Directions: Copy out, exactly, the first line of the entries below and every line after it through the one containing "[287,799,561,818] prefix, and".

Input records:
■ ■ ■ ■

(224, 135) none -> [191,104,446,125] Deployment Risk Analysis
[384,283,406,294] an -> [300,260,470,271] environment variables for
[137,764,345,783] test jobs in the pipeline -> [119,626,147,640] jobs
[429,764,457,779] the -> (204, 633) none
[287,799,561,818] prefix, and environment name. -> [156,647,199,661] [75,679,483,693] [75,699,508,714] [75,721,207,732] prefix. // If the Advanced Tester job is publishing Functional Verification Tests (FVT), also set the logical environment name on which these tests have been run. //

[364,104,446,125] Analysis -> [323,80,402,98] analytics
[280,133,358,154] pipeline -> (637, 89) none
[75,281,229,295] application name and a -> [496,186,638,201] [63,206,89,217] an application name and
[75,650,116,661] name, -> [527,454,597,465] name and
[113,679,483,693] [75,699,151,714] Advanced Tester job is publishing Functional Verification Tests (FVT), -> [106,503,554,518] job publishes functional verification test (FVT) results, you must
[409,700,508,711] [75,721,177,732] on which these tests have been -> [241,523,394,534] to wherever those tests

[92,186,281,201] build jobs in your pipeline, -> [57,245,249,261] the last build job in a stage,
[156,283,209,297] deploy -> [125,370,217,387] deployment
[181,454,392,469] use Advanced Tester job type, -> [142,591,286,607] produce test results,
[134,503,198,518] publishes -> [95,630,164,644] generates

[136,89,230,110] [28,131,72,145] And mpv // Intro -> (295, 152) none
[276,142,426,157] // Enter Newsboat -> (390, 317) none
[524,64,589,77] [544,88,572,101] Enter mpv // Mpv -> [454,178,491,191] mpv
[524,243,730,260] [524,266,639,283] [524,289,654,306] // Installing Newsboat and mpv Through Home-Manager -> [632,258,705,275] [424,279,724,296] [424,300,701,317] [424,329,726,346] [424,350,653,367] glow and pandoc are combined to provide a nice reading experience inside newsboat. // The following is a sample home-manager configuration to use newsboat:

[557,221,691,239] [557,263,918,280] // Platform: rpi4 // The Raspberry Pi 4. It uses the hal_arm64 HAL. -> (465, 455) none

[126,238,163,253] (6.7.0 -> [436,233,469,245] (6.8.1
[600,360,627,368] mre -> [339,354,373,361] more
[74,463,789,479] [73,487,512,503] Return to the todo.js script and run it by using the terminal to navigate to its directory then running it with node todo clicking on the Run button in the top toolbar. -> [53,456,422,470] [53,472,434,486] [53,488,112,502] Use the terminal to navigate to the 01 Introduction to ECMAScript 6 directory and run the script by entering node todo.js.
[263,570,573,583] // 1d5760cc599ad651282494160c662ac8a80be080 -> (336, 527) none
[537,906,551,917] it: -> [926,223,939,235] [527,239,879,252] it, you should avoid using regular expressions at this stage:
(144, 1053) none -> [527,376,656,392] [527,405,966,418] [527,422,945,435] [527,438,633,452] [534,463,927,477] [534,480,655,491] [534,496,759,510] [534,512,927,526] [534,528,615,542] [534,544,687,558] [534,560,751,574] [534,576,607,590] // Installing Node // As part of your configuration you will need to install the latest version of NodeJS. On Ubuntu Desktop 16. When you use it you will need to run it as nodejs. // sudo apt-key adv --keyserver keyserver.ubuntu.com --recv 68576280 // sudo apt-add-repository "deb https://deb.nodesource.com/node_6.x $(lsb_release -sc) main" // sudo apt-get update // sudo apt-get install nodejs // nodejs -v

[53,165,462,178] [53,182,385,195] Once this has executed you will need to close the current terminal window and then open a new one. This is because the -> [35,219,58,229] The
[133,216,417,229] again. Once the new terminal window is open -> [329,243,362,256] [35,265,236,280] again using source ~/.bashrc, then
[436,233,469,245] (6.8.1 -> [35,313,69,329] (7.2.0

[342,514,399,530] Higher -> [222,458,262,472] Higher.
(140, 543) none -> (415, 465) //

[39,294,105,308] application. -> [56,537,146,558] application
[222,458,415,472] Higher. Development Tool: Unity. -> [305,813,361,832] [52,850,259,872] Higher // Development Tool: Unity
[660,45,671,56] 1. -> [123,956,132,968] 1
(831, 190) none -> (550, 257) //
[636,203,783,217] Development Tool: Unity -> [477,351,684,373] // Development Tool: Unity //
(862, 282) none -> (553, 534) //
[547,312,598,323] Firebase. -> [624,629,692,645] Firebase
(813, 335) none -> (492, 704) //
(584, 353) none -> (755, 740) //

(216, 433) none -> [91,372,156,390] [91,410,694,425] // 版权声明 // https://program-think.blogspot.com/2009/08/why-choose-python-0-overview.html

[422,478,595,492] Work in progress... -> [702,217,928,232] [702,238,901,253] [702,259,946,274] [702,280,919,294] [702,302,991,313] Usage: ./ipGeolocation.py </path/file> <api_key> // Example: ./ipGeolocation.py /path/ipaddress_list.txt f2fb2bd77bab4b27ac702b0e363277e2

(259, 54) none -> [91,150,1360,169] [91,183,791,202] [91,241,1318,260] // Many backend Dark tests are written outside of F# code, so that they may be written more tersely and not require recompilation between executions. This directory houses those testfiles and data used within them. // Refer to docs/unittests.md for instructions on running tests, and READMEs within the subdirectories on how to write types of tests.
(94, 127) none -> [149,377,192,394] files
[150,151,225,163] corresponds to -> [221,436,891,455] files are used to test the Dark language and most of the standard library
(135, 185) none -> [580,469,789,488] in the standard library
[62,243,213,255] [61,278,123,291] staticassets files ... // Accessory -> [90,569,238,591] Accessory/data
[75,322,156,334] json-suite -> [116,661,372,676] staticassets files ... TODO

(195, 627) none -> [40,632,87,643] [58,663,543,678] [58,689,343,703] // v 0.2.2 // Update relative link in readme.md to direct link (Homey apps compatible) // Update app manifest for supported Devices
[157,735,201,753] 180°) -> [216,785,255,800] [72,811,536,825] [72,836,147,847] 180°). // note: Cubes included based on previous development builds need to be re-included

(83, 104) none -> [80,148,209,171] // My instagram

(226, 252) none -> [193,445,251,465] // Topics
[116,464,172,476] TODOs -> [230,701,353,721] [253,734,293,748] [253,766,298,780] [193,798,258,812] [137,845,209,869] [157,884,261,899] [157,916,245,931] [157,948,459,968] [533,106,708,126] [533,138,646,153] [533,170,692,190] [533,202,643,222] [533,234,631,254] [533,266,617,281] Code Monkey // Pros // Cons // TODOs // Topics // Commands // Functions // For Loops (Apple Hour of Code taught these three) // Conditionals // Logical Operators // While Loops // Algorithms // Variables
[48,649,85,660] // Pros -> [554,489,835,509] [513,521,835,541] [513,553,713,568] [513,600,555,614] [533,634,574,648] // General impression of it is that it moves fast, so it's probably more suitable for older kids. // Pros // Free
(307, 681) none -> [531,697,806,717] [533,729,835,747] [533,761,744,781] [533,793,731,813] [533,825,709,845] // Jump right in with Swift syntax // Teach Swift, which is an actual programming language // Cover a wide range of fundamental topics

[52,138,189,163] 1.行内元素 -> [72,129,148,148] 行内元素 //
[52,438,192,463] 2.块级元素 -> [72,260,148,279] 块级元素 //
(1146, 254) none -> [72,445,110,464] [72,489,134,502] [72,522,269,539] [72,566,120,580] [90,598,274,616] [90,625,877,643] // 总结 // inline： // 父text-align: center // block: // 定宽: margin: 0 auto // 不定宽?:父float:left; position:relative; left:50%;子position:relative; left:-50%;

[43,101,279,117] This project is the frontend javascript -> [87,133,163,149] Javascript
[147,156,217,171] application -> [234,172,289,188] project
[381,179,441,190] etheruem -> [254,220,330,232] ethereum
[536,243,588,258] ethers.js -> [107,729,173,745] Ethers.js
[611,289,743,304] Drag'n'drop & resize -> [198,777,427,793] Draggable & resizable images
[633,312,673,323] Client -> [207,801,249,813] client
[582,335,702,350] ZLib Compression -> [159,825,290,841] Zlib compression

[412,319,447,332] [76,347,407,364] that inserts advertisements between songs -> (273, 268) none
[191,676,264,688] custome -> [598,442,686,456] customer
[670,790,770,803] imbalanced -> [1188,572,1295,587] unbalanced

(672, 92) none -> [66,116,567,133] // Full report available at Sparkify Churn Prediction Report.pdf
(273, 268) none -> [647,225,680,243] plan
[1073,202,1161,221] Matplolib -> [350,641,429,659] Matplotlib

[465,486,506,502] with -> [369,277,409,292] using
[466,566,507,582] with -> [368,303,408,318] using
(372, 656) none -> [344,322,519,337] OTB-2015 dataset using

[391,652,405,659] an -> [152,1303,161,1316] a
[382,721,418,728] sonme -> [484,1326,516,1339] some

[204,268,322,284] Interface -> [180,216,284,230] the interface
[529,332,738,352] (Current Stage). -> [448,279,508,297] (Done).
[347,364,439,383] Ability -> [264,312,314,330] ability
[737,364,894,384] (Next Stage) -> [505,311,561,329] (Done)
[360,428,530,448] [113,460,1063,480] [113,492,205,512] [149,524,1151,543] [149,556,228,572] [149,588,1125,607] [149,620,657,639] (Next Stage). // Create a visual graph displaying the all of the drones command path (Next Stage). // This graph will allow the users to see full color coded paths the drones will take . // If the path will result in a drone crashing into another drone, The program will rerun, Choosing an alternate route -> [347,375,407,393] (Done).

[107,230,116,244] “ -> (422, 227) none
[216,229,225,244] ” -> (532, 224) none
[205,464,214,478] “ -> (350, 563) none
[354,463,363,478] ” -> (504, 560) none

■ ■ ■ ■

Response area:
(224, 135) none -> [191,104,446,125] Deployment Risk Analysis
[384,283,406,294] an -> [300,260,470,271] environment variables for
[137,764,345,783] test jobs in the pipeline -> [119,626,147,640] jobs
[429,764,457,779] the -> (204, 633) none
[287,799,561,818] prefix, and environment name. -> [156,647,199,661] [75,679,483,693] [75,699,508,714] [75,721,207,732] prefix. // If the Advanced Tester job is publishing Functional Verification Tests (FVT), also set the logical environment name on which these tests have been run. //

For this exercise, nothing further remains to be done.